En janvier dernier, le Mexique était secoué par des mouvements d'indignation suscités par l'assassinat de l'artiste féministe Isabel Cabanillas. Alors qu'elle se promenait à vélo à Juarez, la peintresse avait reçu une balle en pleine tête. Ce crime avait engendré de grandes manifestations. A Juarez, surnommée à juste titre "la ville qui tue les femmes", c'était un meurtre de plus et de trop, une tragédie comme, hélas, l'on en voit tant au Mexique. Rappelons à ce titre que de janvier à septembre 2019, 726 citoyennes ont été assassinées. Et c'est sans compter le nombre de femmes violentées, menacées, enlevées ou portées disparues...
Et aujourd'hui, c'est un nouveau drame qui vient alourdir cet accablant état des lieux : la mort d'Ingrid Escamilla à Mexico. Au début du mois, cette jeune femme de 25 ans a été tuée et dépecée, tel que le relate CNN. Son compagnon, de vingt et un ans son aîné, l'a poignardée et éventrée, avant de lui arracher les organes, et d'en jeter une partie dans les toilettes. L'assassin a été retrouvé sur les lieux du crime, recouvert du sang de sa victime. Une barbarie qui a incité les Mexicaines à se mobiliser le 15 février dernier dans les rues du pays. Lors de cette manifestation à la mémoire des victimes de féminicides, résonne un mot d'ordre où s'enlacent le désespoir et la révolte : "Pas une de plus !".
Ce n'est pas un simple fait divers qui vient ensanglanter le Mexique, mais une sonnette d'alarme qui retentit, face à une violence toujours plus prégnante et écoeurante. Lors de ces mobilisations populaires, où marchent une majorité de femmes, le visage d'Ingrid Escamilla se retrouve affiché sur les pancartes. Il surplombe les poings levés des manifestantes, qui entonnent des chants de protestation et marchent, les pas rythmés par des tambours, jusqu'au bâtiment où a été retrouvé le corps d'Ingrid Escamilla.
Il est important de faire honneur à Ingrid Escamilla. Au lendemain de la découverte du corps, les médias nationaux avaient scandalisé le peuple mexicain en diffusant sans détour des photographies de son cadavre. En réaction à ces choix d'iconographie indécents au possible, les internautes avaient alors décidé de diffuser de "belles photos" (de paysages, de fleurs, mais également des portraits artistiques de la jeune femme) tout en relayant son nom sur les réseaux sociaux. Aujourd'hui, les manifestantes, dont certaines défilent cagoulées ou vêtues d'un foulard vert, s'indignent en pleine capitale contre l'impunité des agresseurs et assassins.

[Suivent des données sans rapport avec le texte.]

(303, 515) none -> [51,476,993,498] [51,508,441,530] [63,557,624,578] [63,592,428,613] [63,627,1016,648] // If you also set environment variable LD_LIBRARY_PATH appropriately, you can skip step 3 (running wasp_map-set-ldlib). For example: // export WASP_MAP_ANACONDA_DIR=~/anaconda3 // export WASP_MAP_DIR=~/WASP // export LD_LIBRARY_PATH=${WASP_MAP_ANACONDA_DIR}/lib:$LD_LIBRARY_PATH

A l'instar des manifestantes chiliennes (pour qui l'Etat et les policiers sont tout aussi responsables des violences faites aux femmes que les meurtriers), les citoyennes mexicaines fustigent haut et fort les failles des autorités et de la Justice face au fléau des féminicides. Parmi elles, on trouve les membres du collectif féministe No las olvidamos. Traduction : "on ne les oublie pas". Un mot d'ordre fort, en adéquation totale avec celui qui se diffuse massivement depuis plusieurs jours, des écriteaux aux comptes Twitter : "Ingrid somos todas" ("Nous sommes toutes Ingrid").

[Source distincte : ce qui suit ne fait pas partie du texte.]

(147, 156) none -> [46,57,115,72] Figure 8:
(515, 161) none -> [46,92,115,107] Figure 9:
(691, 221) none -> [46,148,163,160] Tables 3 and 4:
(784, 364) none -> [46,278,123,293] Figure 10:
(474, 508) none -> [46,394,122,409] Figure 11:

Dans ces rangs retentit également un slogan, puissant : "Mexique féminicide". On ne peut être plus clair. "Le cas d'Ingrid est emblématique de la crise que nous vivons toutes. Son corps a non seulement été mutilé par son bourreau, mais les détails de cette barbarie ont été rendus publics, le lendemain, par des journaux. C'est une apologie de la violence machiste !", épingle une jeune étudiante interrogée par CNN, venue scander sa douleur. Et une consoeur, tout aussi révoltée par le médiatisation de l'affaire, de corroborer : "L'extrême violence machiste ne peut pas être un produit de consommation".
Il faut dire que cette violence se banalise dangereusement. Tel que le précise le média américain, 1006 cas de féminicides ont été signalés dans le pays l'an dernier, sur une globalité de 35 000 homicides. Le procureur général Alejandro Gertz observe quant à lui une augmentation massive de ces meurtres à raison de 137% au cours des cinq dernières années. Affolant. Dans la foule, une citoyenne réagit à ces chiffres. La voix alerte, elle le constate, attristée : "Aucune femme n'est à l'abri".